MATERIAL FOR THE TASK:
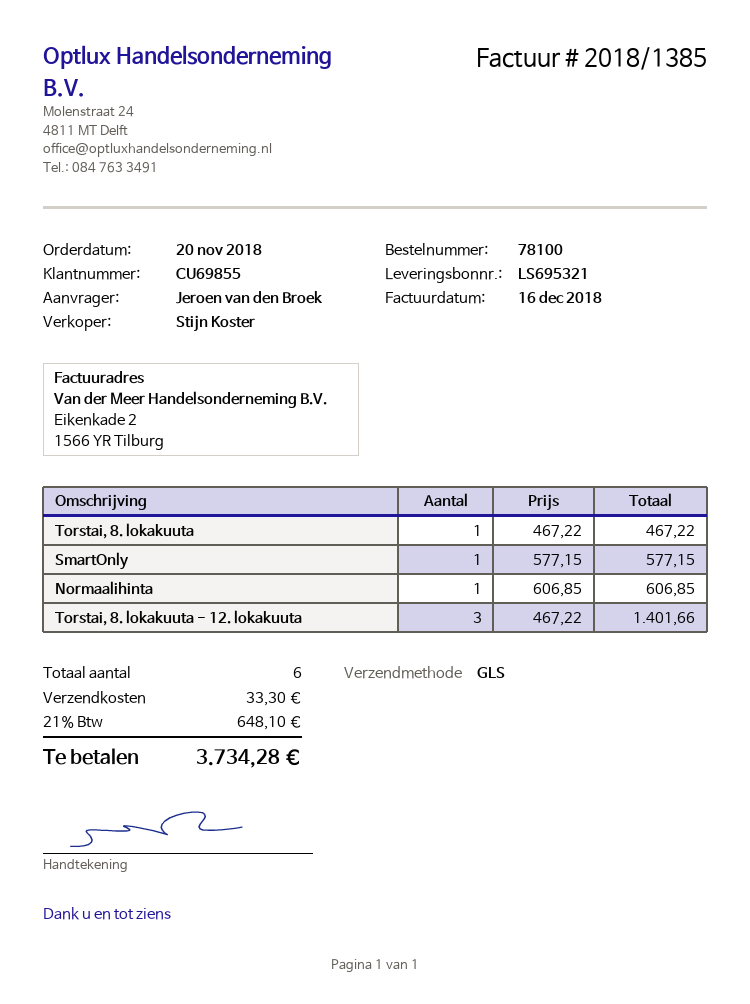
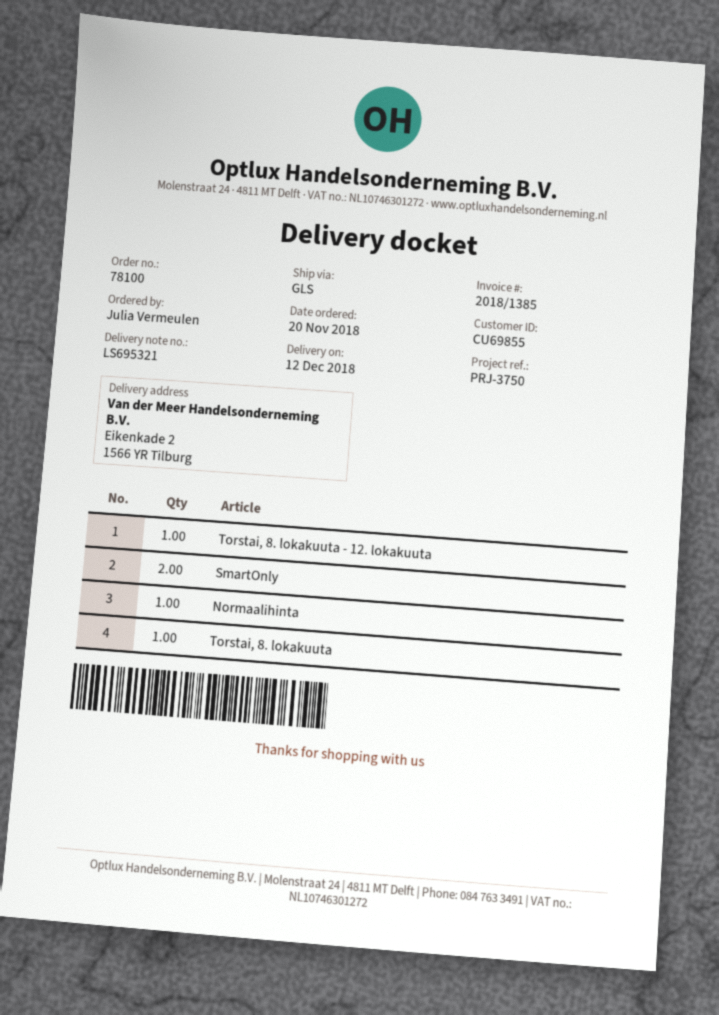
ordered by: Jeroen van den Broek -> Julia Vermeulen
SmartOnly: 1 -> 2
Torstai, 8. lokakuuta - 12. lokakuuta: 3 -> 1

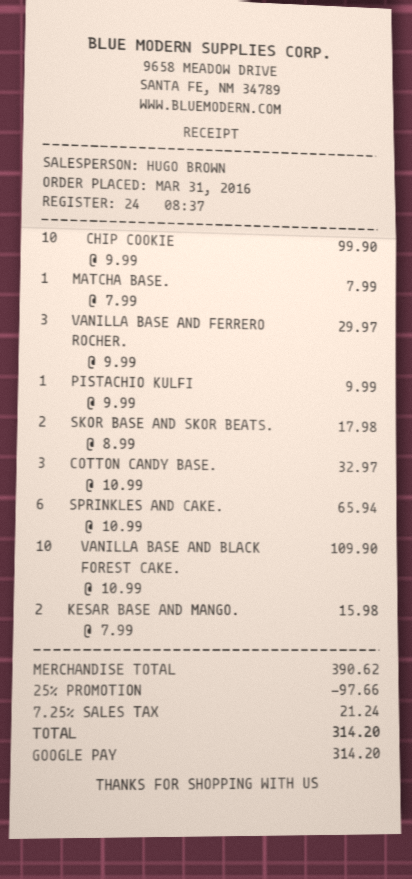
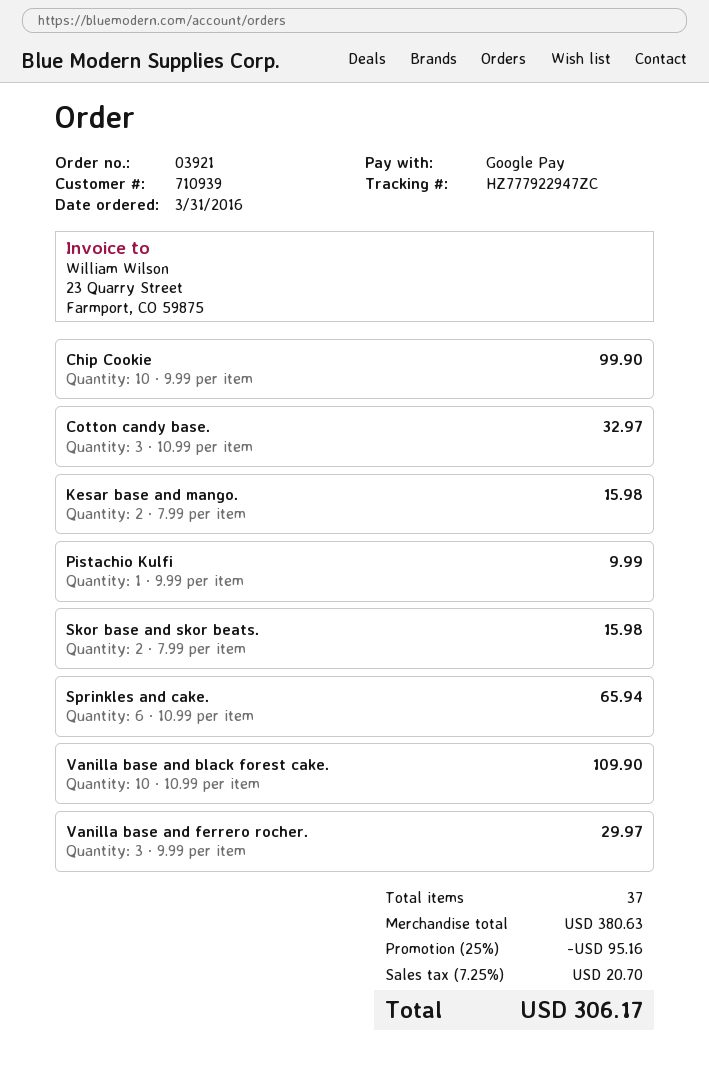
MATCHA BASE.: 1 x 7.99 = 7.99 -> none
SKOR BASE AND SKOR BEATS.: 2 x 8.99 = 17.98 -> 2 x 7.99 = 15.98
subtotal: 390.62 -> 380.63
discount: 25% = 97.66 -> 25% = 95.16
tax: 7.25% = 21.24 -> 7.25% = 20.70
total: 314.20 -> 306.17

EXERCISE BRIEF: For the material above, count the lines where the string "BASE" appears and reply with the count only.

EXERCISE RESPONSE: 2